La Giustizia. Ben dici: chè la folla corre e tumultua, e come calabroni ronzano intorno la cittadella.
Un ateniese. T’ho afferrato, o ribaldo.
Un altro. Tu sei un calunniatore,
Un altro. Finalmente ora me la pagherai.
Un altro. Ti convincerò di tutto il male che hai fatto.
Un altro. Tira prima la causa mia.
Un altro. Vien meco al tribunale, o scellerato.
Un altro. Sta, che mi soffochi.
La Giustizia. Sai che faremo, o Mercurio? Le altre cause differiamole a dimani; oggi tiriamo a sorte quelle delle Arti, de’ Mestieri, e delle Discipline che accusano gli uomini. Or dammi i libelli di questi.
Mercurio. L’Ubbriachezza accusa l’Accademia di averle rubato Polemone.
La Giustizia. Sortisci sette giudici.
Mercurio. La Stoa accusa la Voluttà d’un oltraggio, d’averle sbrancato Dionisio dal gregge de’ suoi amatori.
La Giustizia. Bastano cinque.
Mercurio. La Mollezza contro la Virtù per Aristippo.

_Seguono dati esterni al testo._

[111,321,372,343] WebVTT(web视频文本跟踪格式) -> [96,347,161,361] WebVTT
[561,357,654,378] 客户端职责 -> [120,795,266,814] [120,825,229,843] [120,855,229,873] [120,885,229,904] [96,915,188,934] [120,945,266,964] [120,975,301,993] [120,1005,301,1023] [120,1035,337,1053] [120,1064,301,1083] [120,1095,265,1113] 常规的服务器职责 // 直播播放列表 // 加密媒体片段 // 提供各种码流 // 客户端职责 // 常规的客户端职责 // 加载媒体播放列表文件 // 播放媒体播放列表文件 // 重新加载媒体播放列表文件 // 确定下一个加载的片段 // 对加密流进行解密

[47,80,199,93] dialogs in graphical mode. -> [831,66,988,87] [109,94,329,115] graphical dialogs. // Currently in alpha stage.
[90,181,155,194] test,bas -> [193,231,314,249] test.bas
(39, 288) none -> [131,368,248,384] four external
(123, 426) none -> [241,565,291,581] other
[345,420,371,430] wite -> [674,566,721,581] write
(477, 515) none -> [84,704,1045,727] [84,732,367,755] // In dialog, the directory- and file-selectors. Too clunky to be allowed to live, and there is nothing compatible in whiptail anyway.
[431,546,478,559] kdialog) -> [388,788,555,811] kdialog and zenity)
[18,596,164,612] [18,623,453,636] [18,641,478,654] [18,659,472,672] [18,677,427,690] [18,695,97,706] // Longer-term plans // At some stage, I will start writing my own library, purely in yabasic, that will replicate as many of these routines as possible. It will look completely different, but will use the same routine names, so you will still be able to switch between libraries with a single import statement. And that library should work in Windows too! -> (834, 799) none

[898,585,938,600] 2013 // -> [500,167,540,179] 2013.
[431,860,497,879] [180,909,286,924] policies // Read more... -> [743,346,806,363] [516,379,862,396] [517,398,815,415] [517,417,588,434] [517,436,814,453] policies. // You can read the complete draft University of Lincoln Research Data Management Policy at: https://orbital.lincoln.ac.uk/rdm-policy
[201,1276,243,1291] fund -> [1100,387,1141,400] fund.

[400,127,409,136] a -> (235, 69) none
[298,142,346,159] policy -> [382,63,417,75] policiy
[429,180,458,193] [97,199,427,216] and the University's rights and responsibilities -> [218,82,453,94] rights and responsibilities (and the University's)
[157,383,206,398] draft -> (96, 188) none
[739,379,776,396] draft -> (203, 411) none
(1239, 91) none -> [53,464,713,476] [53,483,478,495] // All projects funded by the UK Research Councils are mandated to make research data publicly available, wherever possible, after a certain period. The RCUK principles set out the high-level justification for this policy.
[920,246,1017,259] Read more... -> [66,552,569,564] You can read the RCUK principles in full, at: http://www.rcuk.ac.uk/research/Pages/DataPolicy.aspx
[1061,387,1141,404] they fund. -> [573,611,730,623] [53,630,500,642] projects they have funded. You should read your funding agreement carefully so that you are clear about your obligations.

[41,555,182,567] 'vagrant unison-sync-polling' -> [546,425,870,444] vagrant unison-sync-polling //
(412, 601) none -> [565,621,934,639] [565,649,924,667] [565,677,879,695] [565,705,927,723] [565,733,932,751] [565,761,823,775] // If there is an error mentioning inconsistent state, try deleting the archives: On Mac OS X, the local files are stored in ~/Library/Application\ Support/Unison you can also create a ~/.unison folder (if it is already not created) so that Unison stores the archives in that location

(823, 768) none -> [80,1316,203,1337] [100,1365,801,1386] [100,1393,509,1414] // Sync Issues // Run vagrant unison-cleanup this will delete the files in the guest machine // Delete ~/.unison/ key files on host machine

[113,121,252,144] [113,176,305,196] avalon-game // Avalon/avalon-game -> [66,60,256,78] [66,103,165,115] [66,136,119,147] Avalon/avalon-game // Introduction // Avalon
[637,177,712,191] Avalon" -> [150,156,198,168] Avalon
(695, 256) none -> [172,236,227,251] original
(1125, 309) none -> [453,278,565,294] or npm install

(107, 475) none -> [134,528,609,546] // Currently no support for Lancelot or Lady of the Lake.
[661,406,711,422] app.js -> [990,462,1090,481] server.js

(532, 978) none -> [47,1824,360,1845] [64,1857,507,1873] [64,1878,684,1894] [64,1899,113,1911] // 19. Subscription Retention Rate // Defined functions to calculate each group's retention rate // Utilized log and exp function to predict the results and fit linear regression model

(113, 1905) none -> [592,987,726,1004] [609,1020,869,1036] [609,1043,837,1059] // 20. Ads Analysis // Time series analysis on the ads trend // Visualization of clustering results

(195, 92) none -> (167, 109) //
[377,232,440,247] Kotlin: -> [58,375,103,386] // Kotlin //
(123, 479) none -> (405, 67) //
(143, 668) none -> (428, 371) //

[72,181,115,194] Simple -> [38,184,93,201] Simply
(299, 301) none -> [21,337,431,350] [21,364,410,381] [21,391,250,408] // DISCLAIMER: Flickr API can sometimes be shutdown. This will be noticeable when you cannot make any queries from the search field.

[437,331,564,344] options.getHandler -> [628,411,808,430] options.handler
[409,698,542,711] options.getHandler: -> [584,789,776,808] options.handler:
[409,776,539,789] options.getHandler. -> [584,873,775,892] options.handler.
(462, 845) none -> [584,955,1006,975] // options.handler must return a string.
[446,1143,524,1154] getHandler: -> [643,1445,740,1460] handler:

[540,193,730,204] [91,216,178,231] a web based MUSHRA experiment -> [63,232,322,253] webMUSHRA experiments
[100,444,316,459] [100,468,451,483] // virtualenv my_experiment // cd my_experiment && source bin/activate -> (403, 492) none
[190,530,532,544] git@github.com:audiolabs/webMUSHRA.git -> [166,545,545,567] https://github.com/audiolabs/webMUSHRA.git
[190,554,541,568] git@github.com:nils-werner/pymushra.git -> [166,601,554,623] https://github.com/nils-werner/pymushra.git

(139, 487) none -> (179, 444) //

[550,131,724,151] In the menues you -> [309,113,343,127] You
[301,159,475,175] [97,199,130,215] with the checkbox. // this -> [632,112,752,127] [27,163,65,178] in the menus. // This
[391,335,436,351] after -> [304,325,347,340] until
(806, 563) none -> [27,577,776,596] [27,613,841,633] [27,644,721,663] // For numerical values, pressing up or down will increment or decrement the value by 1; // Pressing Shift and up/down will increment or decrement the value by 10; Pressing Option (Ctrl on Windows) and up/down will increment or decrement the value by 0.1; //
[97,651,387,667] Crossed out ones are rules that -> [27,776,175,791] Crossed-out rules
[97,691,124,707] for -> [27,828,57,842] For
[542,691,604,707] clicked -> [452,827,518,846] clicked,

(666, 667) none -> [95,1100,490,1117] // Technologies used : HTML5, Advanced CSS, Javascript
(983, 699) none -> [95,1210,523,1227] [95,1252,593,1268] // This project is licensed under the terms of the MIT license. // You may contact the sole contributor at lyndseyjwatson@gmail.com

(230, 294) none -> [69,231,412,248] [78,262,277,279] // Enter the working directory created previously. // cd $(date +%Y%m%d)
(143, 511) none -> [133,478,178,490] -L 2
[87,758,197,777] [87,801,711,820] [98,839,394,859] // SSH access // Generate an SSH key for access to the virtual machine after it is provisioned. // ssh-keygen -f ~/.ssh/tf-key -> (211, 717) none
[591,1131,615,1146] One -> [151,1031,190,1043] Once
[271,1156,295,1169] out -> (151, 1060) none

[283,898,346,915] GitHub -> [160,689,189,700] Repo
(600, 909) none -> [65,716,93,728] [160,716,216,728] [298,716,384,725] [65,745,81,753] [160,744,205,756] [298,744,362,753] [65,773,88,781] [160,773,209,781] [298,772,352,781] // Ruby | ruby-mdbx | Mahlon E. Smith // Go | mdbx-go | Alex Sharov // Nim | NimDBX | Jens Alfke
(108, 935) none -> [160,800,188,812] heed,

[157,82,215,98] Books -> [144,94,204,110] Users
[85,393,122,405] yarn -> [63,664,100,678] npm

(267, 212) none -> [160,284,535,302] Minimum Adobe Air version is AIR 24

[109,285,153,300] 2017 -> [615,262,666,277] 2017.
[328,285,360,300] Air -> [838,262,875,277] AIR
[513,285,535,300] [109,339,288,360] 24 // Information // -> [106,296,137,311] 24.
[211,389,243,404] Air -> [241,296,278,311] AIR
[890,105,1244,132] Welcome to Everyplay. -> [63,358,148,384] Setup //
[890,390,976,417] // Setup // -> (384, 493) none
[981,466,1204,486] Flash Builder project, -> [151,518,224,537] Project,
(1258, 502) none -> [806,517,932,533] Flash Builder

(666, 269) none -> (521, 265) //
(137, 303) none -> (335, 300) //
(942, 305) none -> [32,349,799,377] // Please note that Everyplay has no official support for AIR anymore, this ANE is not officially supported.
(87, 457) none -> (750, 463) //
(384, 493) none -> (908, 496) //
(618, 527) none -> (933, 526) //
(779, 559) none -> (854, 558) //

La Giustizia. Anche cinque per questa causa.
Mercurio. Il Banco accusa Diogene di fuga.
La Giustizia. Tirane tre soli.
Mercurio. La Pittura accusa Pirrone come disertore.
La Giustizia. Sien nove giudici.
Mercurio. Vuoi, o Giustizia, che tiriamo anche queste altre due, che sono due fresche accuse contro il Retore?
La Giustizia. Sbrighiamoci prima delle vecchie: coteste saran giudicate dipoi.
Mercurio. Eppure son una cosa con quelle, e la querela, benchè non antica, è come quelle che ora abbiamo sortite: onde vorrebbero essere giudicate insieme.
La Giustizia. Pare, o Mercurio, che tu voglia favorire qualcuno.